§ Required work
Copy out exactly the lines below that run from the one holding "[288,328,496,347] Manager and" to the one holding "(1015, 502) none", keeping both of those lines and no others.

§ The data
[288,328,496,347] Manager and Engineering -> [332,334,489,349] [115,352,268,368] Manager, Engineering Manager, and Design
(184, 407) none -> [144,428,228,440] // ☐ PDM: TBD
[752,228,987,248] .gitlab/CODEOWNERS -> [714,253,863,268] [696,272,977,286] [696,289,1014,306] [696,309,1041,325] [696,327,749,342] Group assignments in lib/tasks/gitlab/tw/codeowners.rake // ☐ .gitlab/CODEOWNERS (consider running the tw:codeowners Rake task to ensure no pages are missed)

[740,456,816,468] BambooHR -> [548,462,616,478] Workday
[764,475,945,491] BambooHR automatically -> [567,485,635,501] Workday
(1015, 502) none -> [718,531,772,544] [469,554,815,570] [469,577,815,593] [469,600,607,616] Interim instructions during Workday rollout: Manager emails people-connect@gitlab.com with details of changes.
* * *
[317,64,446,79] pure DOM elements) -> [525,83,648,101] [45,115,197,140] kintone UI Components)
==
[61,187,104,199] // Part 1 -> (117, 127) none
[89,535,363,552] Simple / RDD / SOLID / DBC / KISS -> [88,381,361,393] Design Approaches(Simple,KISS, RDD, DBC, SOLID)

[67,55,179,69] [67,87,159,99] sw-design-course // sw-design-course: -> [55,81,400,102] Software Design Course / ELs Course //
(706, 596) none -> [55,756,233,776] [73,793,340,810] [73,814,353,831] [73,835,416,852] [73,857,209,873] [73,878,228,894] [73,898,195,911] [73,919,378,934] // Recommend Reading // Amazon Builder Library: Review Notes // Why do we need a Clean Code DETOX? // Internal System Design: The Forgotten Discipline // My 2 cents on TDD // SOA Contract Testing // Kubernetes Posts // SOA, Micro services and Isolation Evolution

§ Answer to this task
[288,328,496,347] Manager and Engineering -> [332,334,489,349] [115,352,268,368] Manager, Engineering Manager, and Design
(184, 407) none -> [144,428,228,440] // ☐ PDM: TBD
[752,228,987,248] .gitlab/CODEOWNERS -> [714,253,863,268] [696,272,977,286] [696,289,1014,306] [696,309,1041,325] [696,327,749,342] Group assignments in lib/tasks/gitlab/tw/codeowners.rake // ☐ .gitlab/CODEOWNERS (consider running the tw:codeowners Rake task to ensure no pages are missed)

[740,456,816,468] BambooHR -> [548,462,616,478] Workday
[764,475,945,491] BambooHR automatically -> [567,485,635,501] Workday
(1015, 502) none -> [718,531,772,544] [469,554,815,570] [469,577,815,593] [469,600,607,616] Interim instructions during Workday rollout: Manager emails people-connect@gitlab.com with details of changes.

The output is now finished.